Task requirements ::
Output the listing below verbatim, without images.

▬▬▬

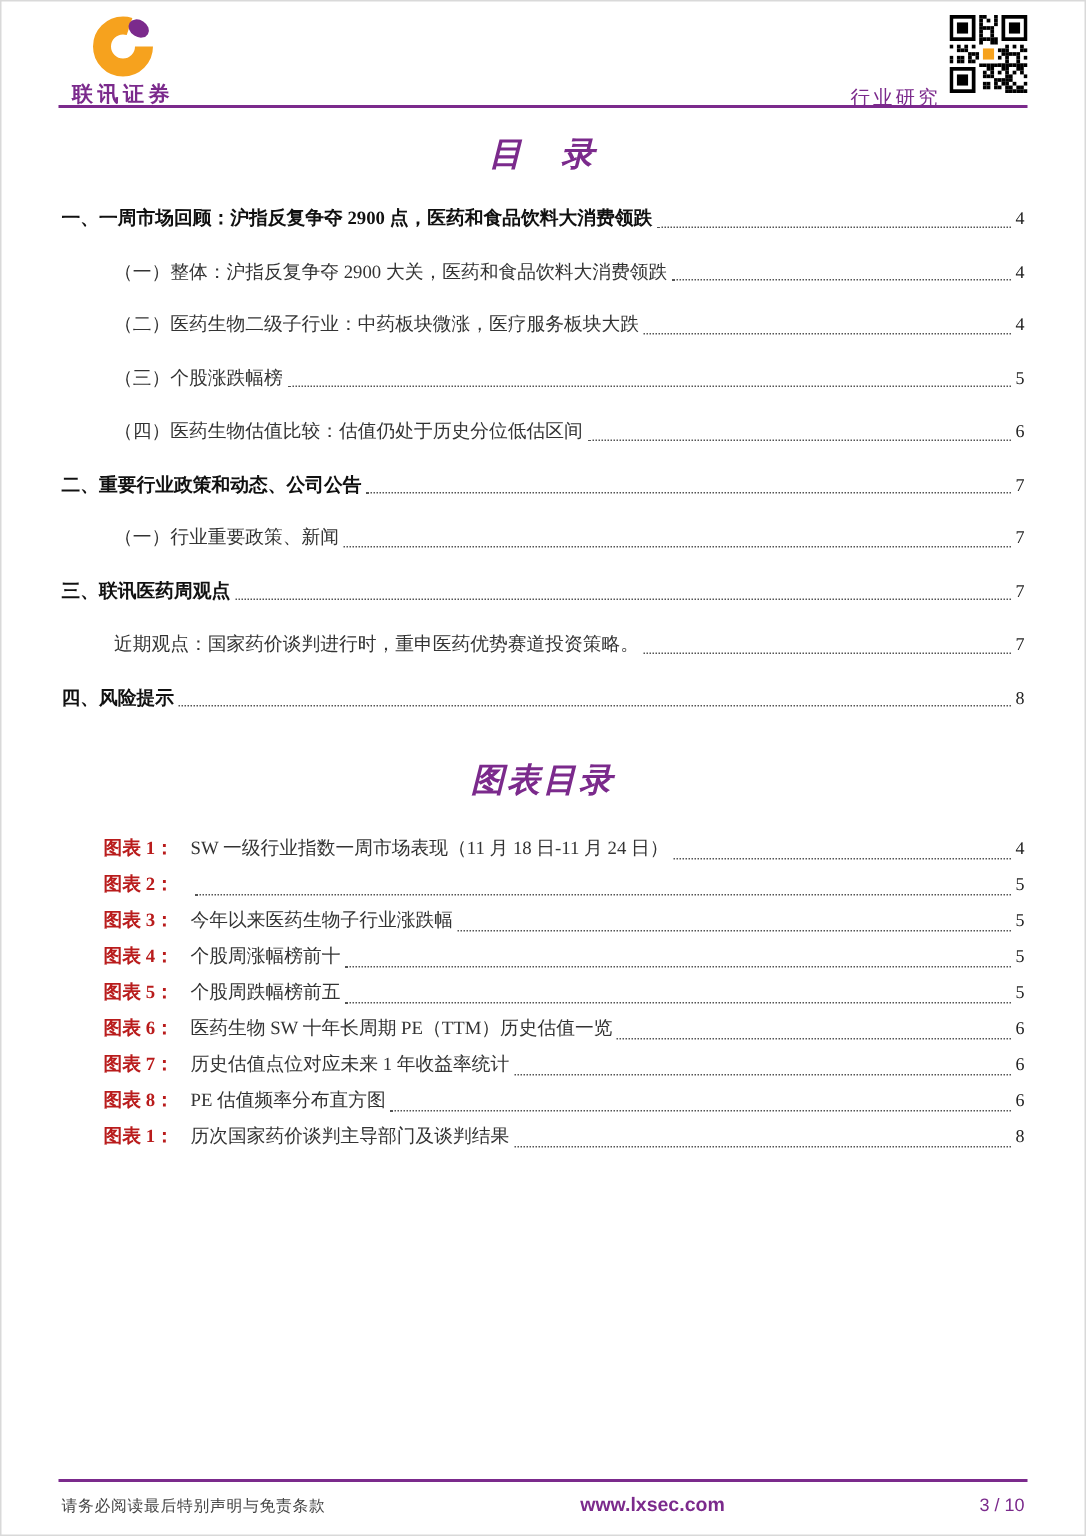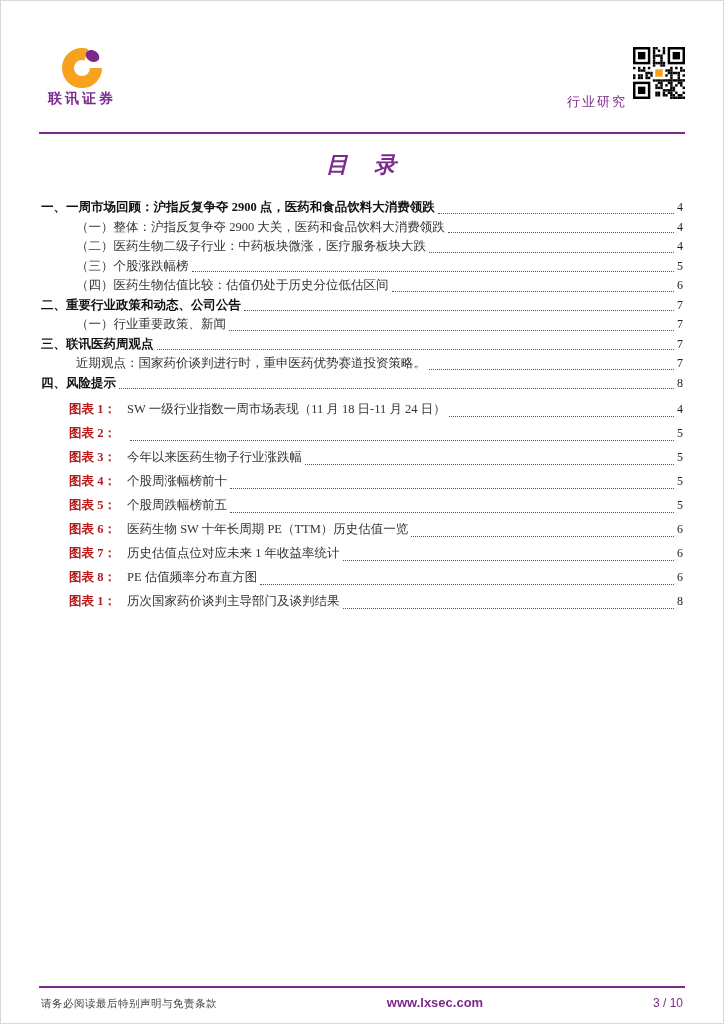--- a/index.html
+++ b/index.html
@@ -13,21 +13,21 @@
   body{
     width:724px;height:1024px;
     background:#fff;
     font-family:"Liberation Serif","DejaVu Serif",serif;
     color:var(--text);
     overflow:hidden;
   }
   .page{position:relative;width:724px;height:1024px;border:1px solid #d9d9d9;background:#fff;}
 
   
-  .header{position:relative;height:94px;margin-top:37px;}
+  .header{position:relative;height:69px;}
   .brand{position:absolute;left:38px;top:5px;width:86px;text-align:center;}
   .brand-name{
     color:var(--accent);font-weight:bold;font-size:14px;letter-spacing:3px;
     font-family:"Liberation Sans","DejaVu Sans",sans-serif;margin-top:-3px;
   }
   .qr{position:absolute;right:38px;top:9px;width:52px;height:52px;line-height:0;}
   .doc-type{
     position:absolute;right:96px;top:55px;
     color:var(--accent);font-size:13px;letter-spacing:2px;
     font-family:"Liberation Sans","DejaVu Sans",sans-serif;
@@ -35,21 +35,21 @@
   .rule{height:0;border:none;border-top:2px solid var(--accent);margin:0 38px;}
 
   
   main{padding:0 40px;}
   .h-title{
     color:var(--accent);text-align:center;
     font-size:22px;font-weight:bold;
     margin:16px 0 18px;letter-spacing:2px;font-style:italic;
   }
   .h-title.second{margin-top:30px;}
-  .toc-row{display:flex;align-items:center;font-size:12.5px;line-height:19.5px;color:#333;}
+  .toc-row{display:flex;align-items:center;font-size:12.5px;line-height:19.5px;color:#333;margin-top:16px;}
   .toc-row.lvl1{font-weight:bold;color:#111;}
   .toc-row.lvl2{padding-left:35px;font-weight:normal;color:#333;}
   .dots{
     flex:1 1 auto;min-width:16px;
     border-bottom:1.6px dotted #555;
     align-self:flex-end;margin:0 3px 4px;
   }
   .pagenum{font-size:12px;color:#222;font-weight:normal;flex:0 0 auto;}
 
   .fig-list{margin-top:4px;}
@@ -269,20 +269,21 @@
           <span class="dots"></span>
           <span class="pagenum">7</span>
         </div>
         <div class="toc-row lvl1">
           <span class="toc-label">四、风险提示</span>
           <span class="dots"></span>
           <span class="pagenum">8</span>
         </div>
       </div>
 
+    <h1 class="h-title second">图表目录</h1>
     <div id="figure-list" class="fig-list">
         <div class="fig-row">
           <span class="prefix">图表 1：</span>
           <span class="fig-label">SW 一级行业指数一周市场表现（11 月 18 日-11 月 24 日）</span>
           <span class="dots"></span>
           <span class="pagenum">4</span>
         </div>
         <div class="fig-row">
           <span class="prefix">图表 2：</span>
           <span class="dots"></span>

▬▬▬

Finished task ::
--- a/index.html
+++ b/index.html
@@ -13,21 +13,21 @@
   body{
     width:724px;height:1024px;
     background:#fff;
     font-family:"Liberation Serif","DejaVu Serif",serif;
     color:var(--text);
     overflow:hidden;
   }
   .page{position:relative;width:724px;height:1024px;border:1px solid #d9d9d9;background:#fff;}
 
   
-  .header{position:relative;height:94px;margin-top:37px;}
+  .header{position:relative;height:69px;}
   .brand{position:absolute;left:38px;top:5px;width:86px;text-align:center;}
   .brand-name{
     color:var(--accent);font-weight:bold;font-size:14px;letter-spacing:3px;
     font-family:"Liberation Sans","DejaVu Sans",sans-serif;margin-top:-3px;
   }
   .qr{position:absolute;right:38px;top:9px;width:52px;height:52px;line-height:0;}
   .doc-type{
     position:absolute;right:96px;top:55px;
     color:var(--accent);font-size:13px;letter-spacing:2px;
     font-family:"Liberation Sans","DejaVu Sans",sans-serif;
@@ -35,21 +35,21 @@
   .rule{height:0;border:none;border-top:2px solid var(--accent);margin:0 38px;}
 
   
   main{padding:0 40px;}
   .h-title{
     color:var(--accent);text-align:center;
     font-size:22px;font-weight:bold;
     margin:16px 0 18px;letter-spacing:2px;font-style:italic;
   }
   .h-title.second{margin-top:30px;}
-  .toc-row{display:flex;align-items:center;font-size:12.5px;line-height:19.5px;color:#333;}
+  .toc-row{display:flex;align-items:center;font-size:12.5px;line-height:19.5px;color:#333;margin-top:16px;}
   .toc-row.lvl1{font-weight:bold;color:#111;}
   .toc-row.lvl2{padding-left:35px;font-weight:normal;color:#333;}
   .dots{
     flex:1 1 auto;min-width:16px;
     border-bottom:1.6px dotted #555;
     align-self:flex-end;margin:0 3px 4px;
   }
   .pagenum{font-size:12px;color:#222;font-weight:normal;flex:0 0 auto;}
 
   .fig-list{margin-top:4px;}
@@ -269,20 +269,21 @@
           <span class="dots"></span>
           <span class="pagenum">7</span>
         </div>
         <div class="toc-row lvl1">
           <span class="toc-label">四、风险提示</span>
           <span class="dots"></span>
           <span class="pagenum">8</span>
         </div>
       </div>
 
+    <h1 class="h-title second">图表目录</h1>
     <div id="figure-list" class="fig-list">
         <div class="fig-row">
           <span class="prefix">图表 1：</span>
           <span class="fig-label">SW 一级行业指数一周市场表现（11 月 18 日-11 月 24 日）</span>
           <span class="dots"></span>
           <span class="pagenum">4</span>
         </div>
         <div class="fig-row">
           <span class="prefix">图表 2：</span>
           <span class="dots"></span>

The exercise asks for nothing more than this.